Detecting Exoplanets

Astronomers use several methods to hunt for exoplanets.

Radial Velocity Method

Most exoplanets were discovered using this method. Astronomers look for the effect of the planet's gravity on its parent star. In other words, the planet's gravity pulls on the star and makes it 'wobble'. The star circles around the common centre of mass of the whole star-planet system.

If we look along the plane of the planet's orbit we see the wobble as the star moving towards and away from us. If we are looking down on the system from above then we see the wobble as an astrometric shift. This means the star does a small circle in the sky, compared to other nearby stars which stay fixed in position.

Astronomers find it much easier to spot the star moving towards and away from us. We can detect this as a change in the wavelength of the light which reaches us. As the star moves towards us, the light bunches up and is shifted to the blue end of the spectrum. As the star moves away from us, the light stretches out and is shifted to the red end of the spectrum. Current technology lets us detect changes of just 1 metre per second. This is the same speed as a fast walking pace!
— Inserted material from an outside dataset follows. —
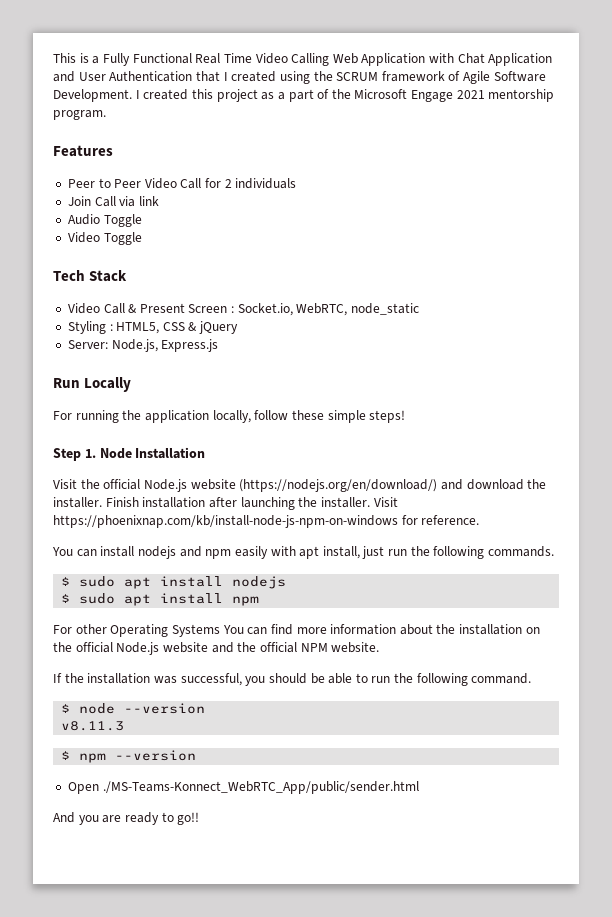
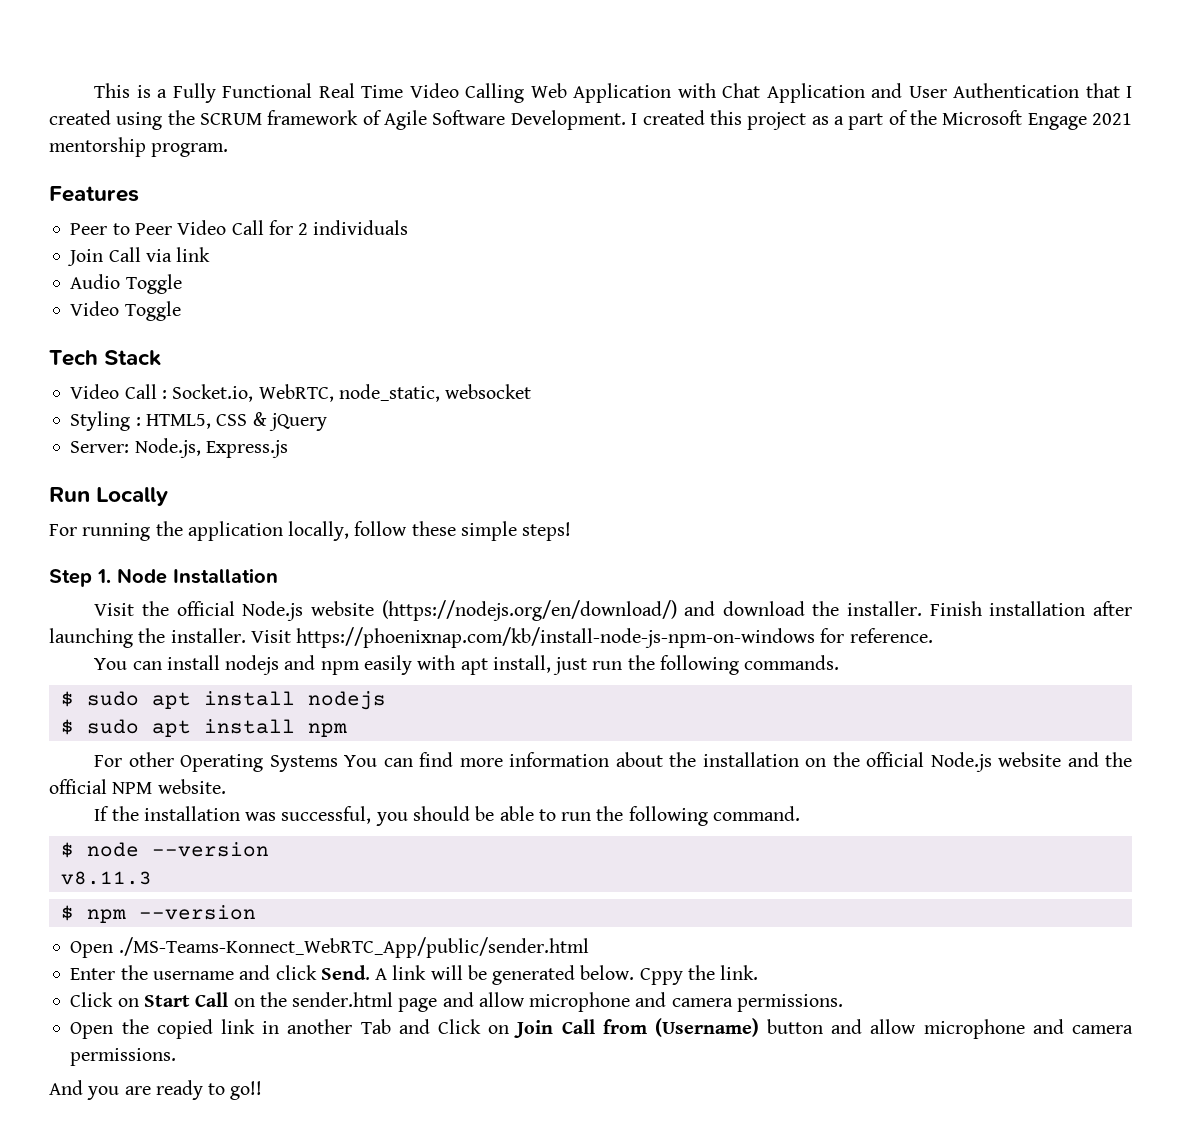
[128,303,228,313] & Present Screen -> (157, 391) none
[351,303,420,315] node_static -> [338,384,532,402] node_static, websocket
(419, 787) none -> [70,965,759,985] [70,992,843,1012] [70,1018,1133,1039] [70,1048,177,1066] // Enter the username and click Send. A link will be generated below. Cppy the link. // Click on Start Call on the sender.html page and allow microphone and camera permissions. // Open the copied link in another Tab and Click on Join Call from (Username) button and allow microphone and camera permissions.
The more massive the planet, the stronger its gravity. So the effect is more noticeable for massive planets like Jupiter. Jupiter causes the Sun to wobble by up to 12.5 metres per second. So it is no surprise that astronomers have found lots of Jupiter-like planets. Gravity also gets weaker with distance. So the closer a planet is to its star, the bigger effect its gravity will have. This is why many of the first exoplanets discovered were so-called 'hot Jupiters'.

Transit Method

Animation showing the light dip
as a planet transits its parent star
Credit: NJIT

A transit occurs when a planet passes in front of a star. As it does so, it blocks some starlight. Astronomers look for regular dips in the brightness of a star as a large planet passes in front of it. The Liverpool Telescope can hunt for exoplanets using this method.

If the planet is giant and close to the star, this dip in brightness can be as large as 2% of the total brightness of the star. It will also occur every few days. This means it is easier to find planets with short orbital periods using this method. Trying to find a planet which takes tens or hundreds of years to orbit its star would take a long time!

We also need to be looking at the star-planet system in the right orientation to spot it. If we look from above the orbit of the planet, the planet will never pass between us and the star. We know that there are millions of stars in our galaxy. It is thought that around 1% of stars might have a transiting planet, although it is difficult to catch one in the act.

Direct Imaging Method

Image of planet around GQ Lupi
Credit: ESO

This method tries to get an actual image of the planet. It relies on the parent star, lighting up the planet so that we can see it. This is more difficult than it may seem.

The star will be thousands of times brighter than the planet. This means the planet is lost in the glare from the star. Imagine trying to spot a candle, while someone is shining a really bright spotlight at you. Also, the vast distances involved mean that telescopes find it hard to resolve (or separate) the star and planet. This is especially difficult if the planet is close to its star.

Astronomers have created instruments which reduce the contrast between the planet and star. They use a physical mask called a "coronagraph", to block out light from the star. They also try to reduce the effects of atmospheric turbulence by using space telescopes.